▶ [Work required] Look for "left" in every line of the listing. Copy the lines that have it.
--- START ---
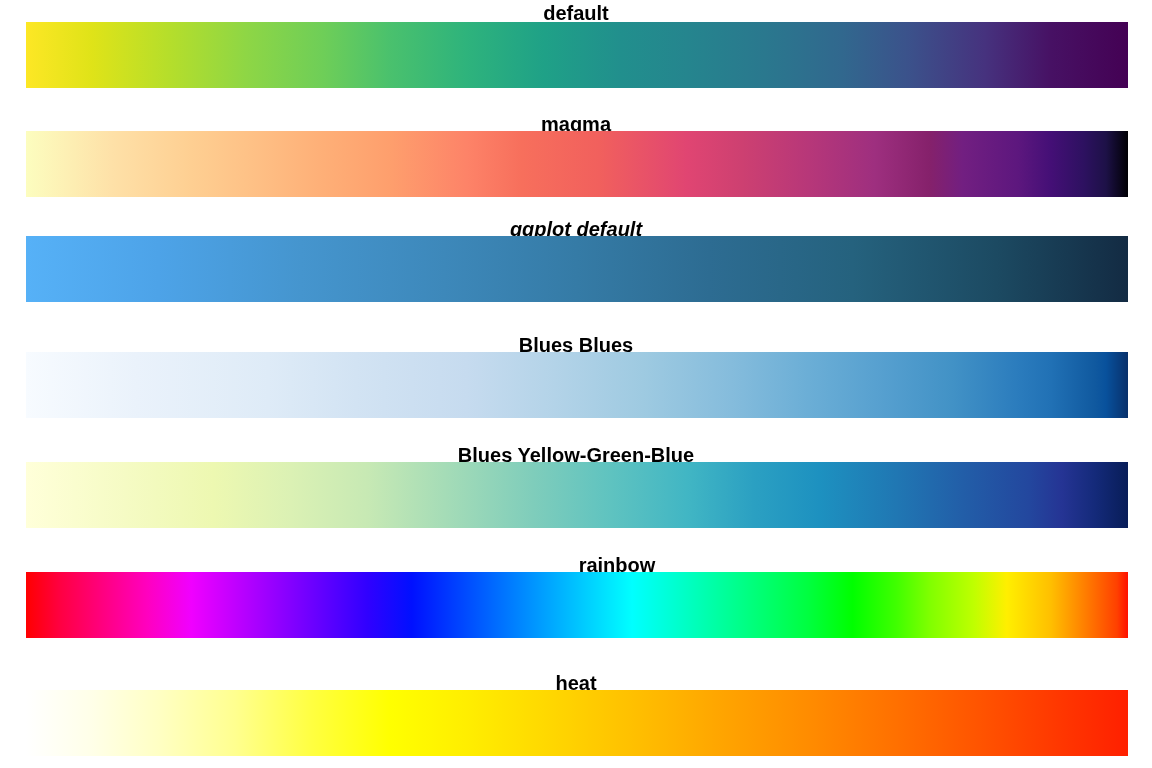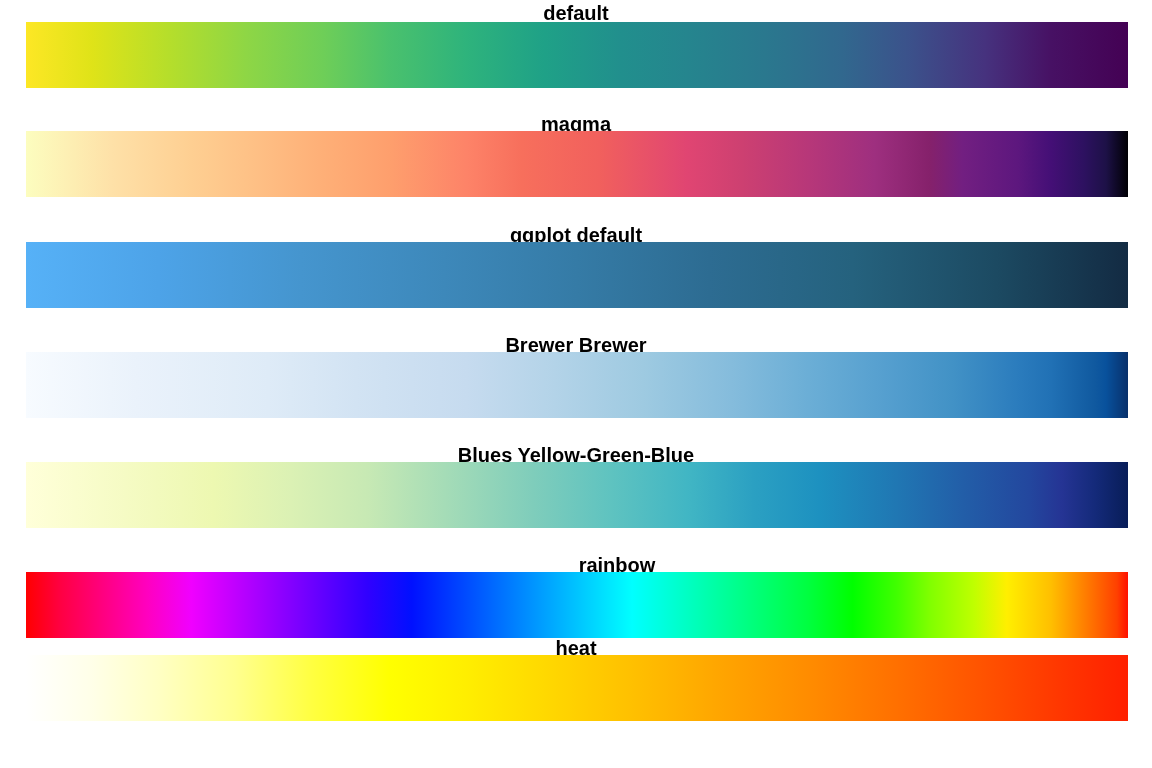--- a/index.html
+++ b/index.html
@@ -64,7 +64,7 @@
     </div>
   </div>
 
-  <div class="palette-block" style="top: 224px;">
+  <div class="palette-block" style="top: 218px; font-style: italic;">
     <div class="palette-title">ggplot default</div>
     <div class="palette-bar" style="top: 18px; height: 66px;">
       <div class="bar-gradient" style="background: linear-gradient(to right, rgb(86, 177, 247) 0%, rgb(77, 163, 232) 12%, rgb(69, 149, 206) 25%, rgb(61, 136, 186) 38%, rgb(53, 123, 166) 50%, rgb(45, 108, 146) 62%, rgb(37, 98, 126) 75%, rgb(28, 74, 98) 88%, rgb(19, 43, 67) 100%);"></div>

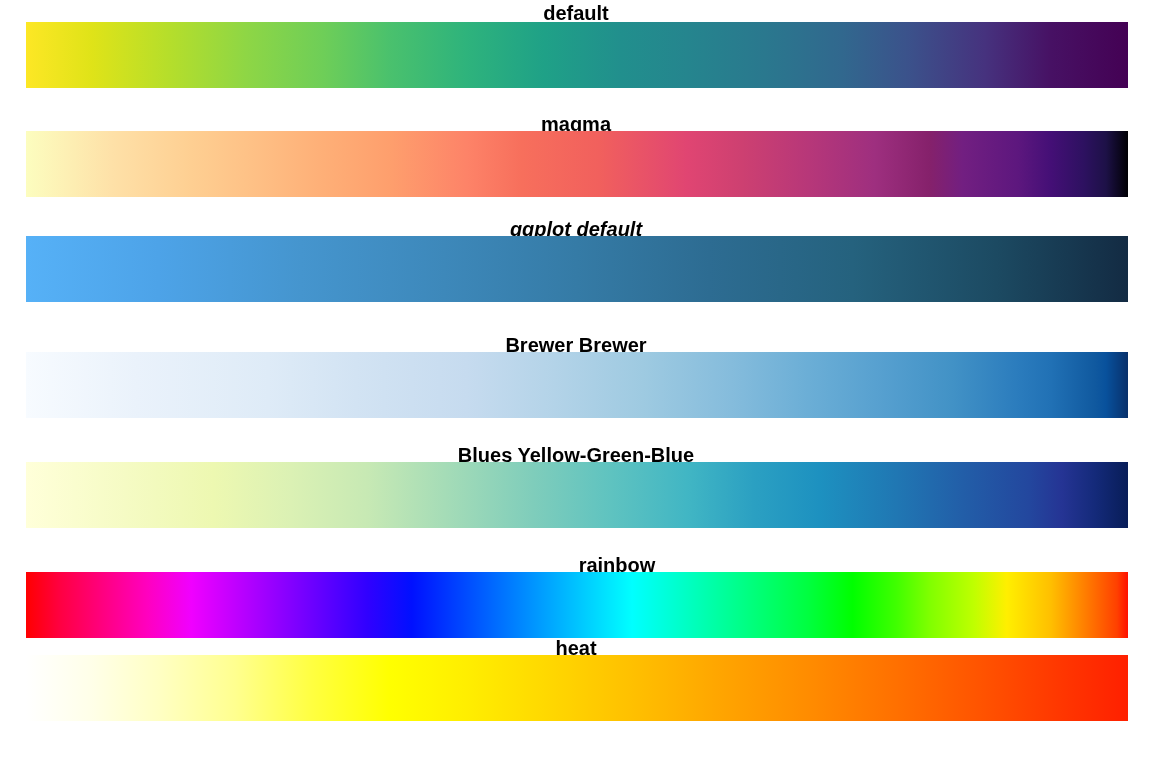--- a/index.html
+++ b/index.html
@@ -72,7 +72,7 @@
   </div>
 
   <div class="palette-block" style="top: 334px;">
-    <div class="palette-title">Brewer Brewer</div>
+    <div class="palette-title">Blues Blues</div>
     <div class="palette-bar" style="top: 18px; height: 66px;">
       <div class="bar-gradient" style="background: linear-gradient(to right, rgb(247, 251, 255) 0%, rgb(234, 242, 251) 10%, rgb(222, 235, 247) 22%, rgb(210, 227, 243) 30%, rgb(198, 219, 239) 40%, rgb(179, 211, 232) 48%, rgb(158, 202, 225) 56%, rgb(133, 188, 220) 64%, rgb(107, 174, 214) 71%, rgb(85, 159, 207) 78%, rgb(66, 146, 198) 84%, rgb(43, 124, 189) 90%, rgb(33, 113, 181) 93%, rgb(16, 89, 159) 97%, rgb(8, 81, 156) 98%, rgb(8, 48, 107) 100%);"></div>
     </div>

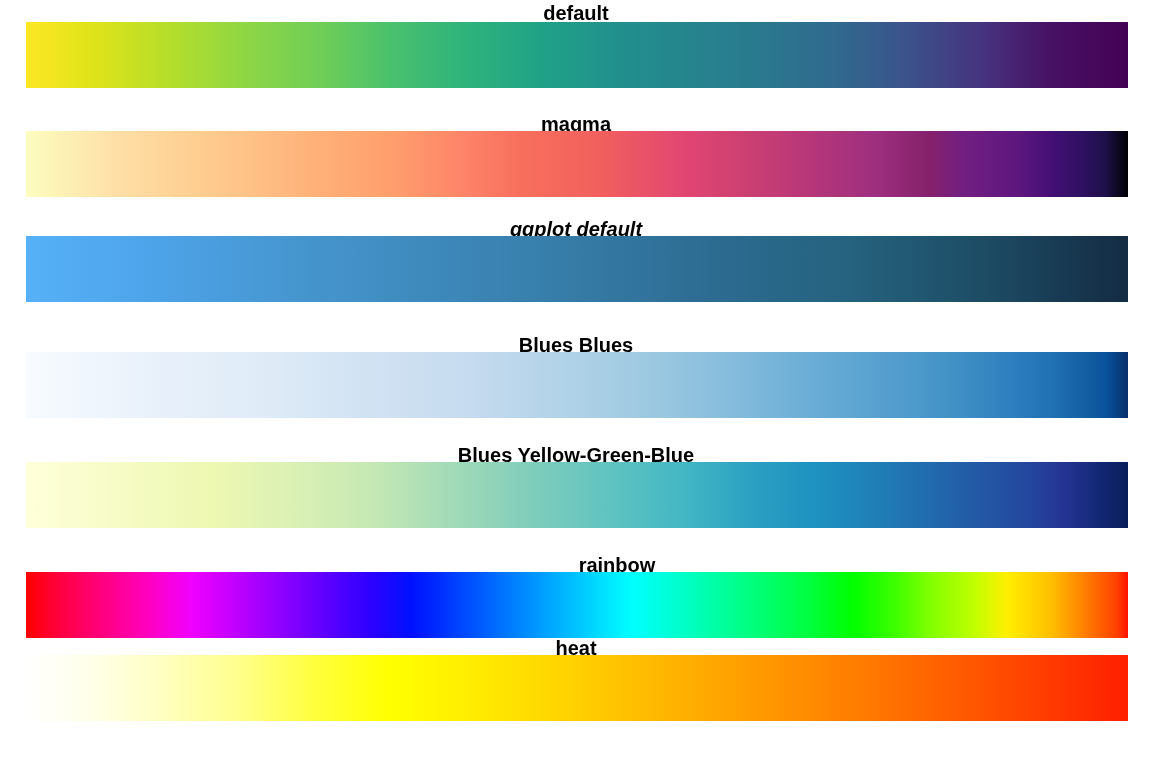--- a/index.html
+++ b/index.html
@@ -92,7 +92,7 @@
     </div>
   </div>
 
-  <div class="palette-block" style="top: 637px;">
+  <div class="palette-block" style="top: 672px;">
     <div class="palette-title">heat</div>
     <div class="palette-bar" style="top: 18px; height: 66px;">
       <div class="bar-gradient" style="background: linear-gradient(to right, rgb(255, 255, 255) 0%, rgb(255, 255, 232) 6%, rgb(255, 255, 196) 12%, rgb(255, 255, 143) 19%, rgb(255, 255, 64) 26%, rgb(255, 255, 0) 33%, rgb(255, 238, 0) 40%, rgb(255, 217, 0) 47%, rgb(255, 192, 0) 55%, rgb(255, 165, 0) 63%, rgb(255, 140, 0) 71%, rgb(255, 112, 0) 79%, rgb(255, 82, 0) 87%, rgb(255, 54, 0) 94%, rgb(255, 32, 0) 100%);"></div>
--- END ---
--- START ---
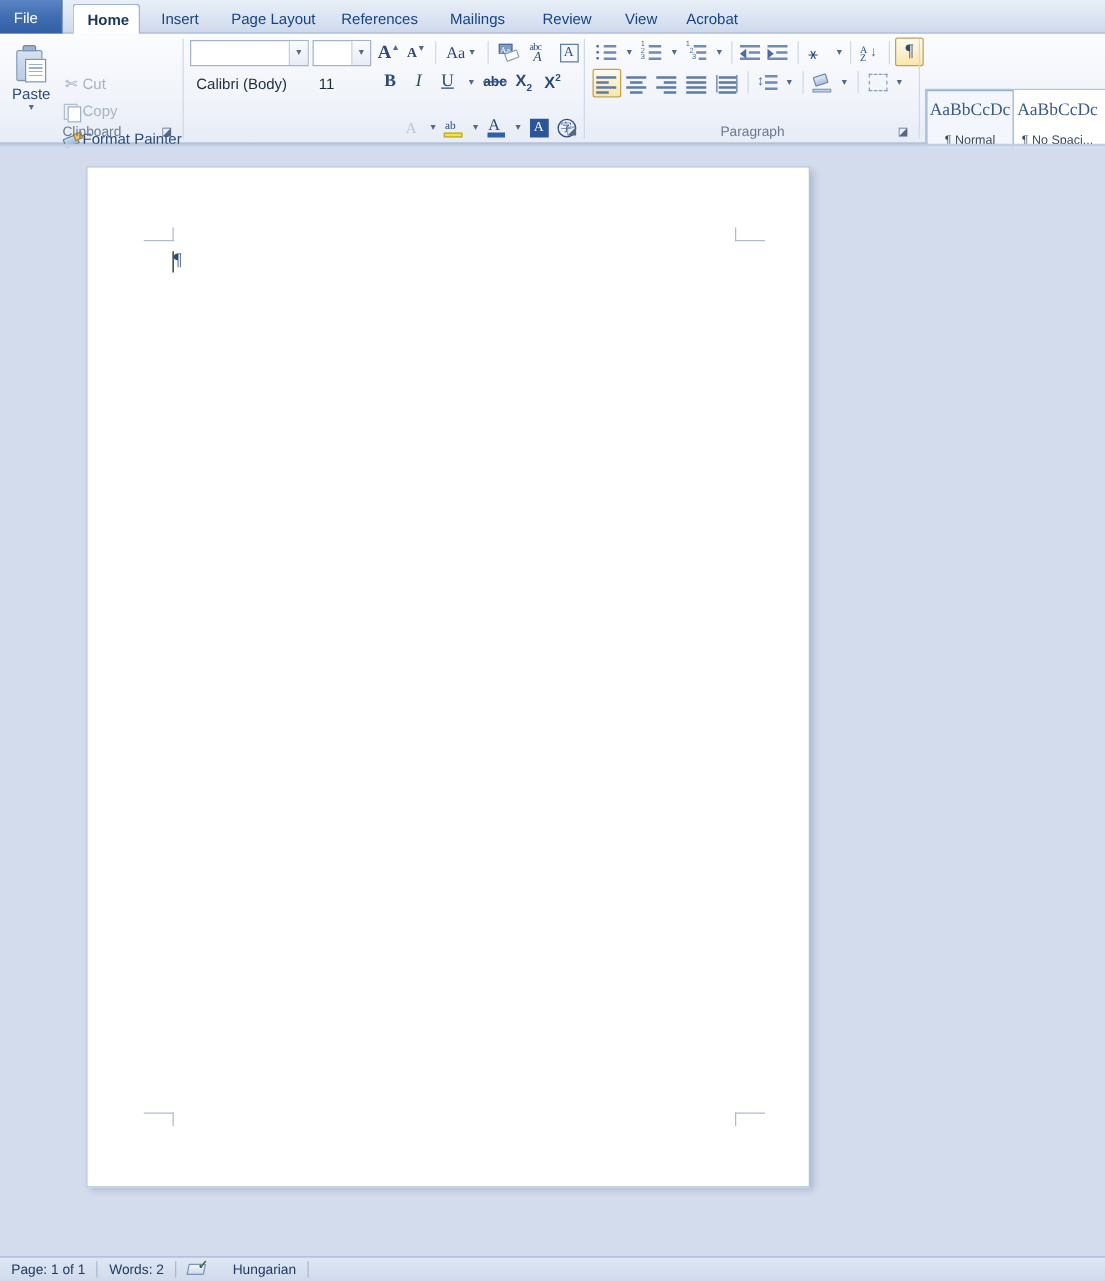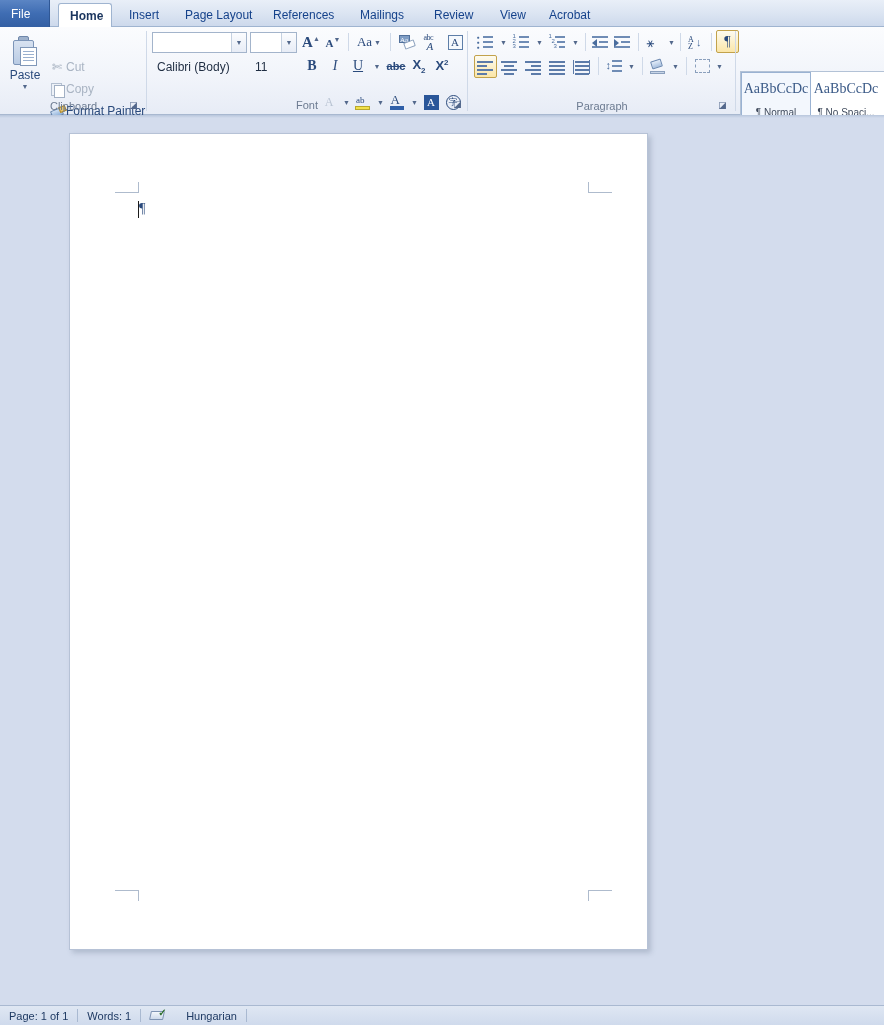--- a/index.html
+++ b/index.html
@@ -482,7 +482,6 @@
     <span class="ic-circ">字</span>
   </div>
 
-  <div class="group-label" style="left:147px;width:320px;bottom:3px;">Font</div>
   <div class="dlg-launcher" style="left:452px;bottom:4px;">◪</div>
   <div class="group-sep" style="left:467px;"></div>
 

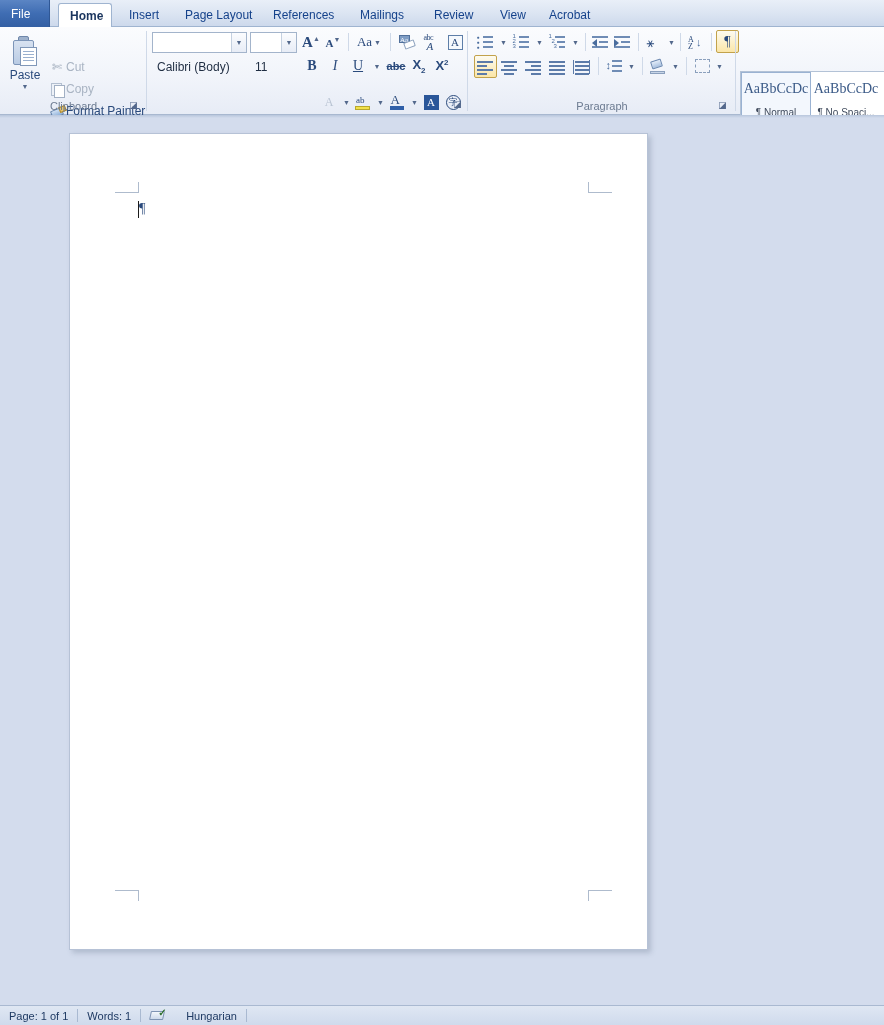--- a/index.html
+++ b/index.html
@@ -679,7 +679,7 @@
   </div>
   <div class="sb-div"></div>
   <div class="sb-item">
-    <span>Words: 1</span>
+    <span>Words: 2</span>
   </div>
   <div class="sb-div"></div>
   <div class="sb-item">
--- END ---
▶ [Exercise solution]
-  <div class="group-label" style="left:147px;width:320px;bottom:3px;">Font</div>
   <div class="dlg-launcher" style="left:452px;bottom:4px;">◪</div>
   <div class="group-sep" style="left:467px;"></div>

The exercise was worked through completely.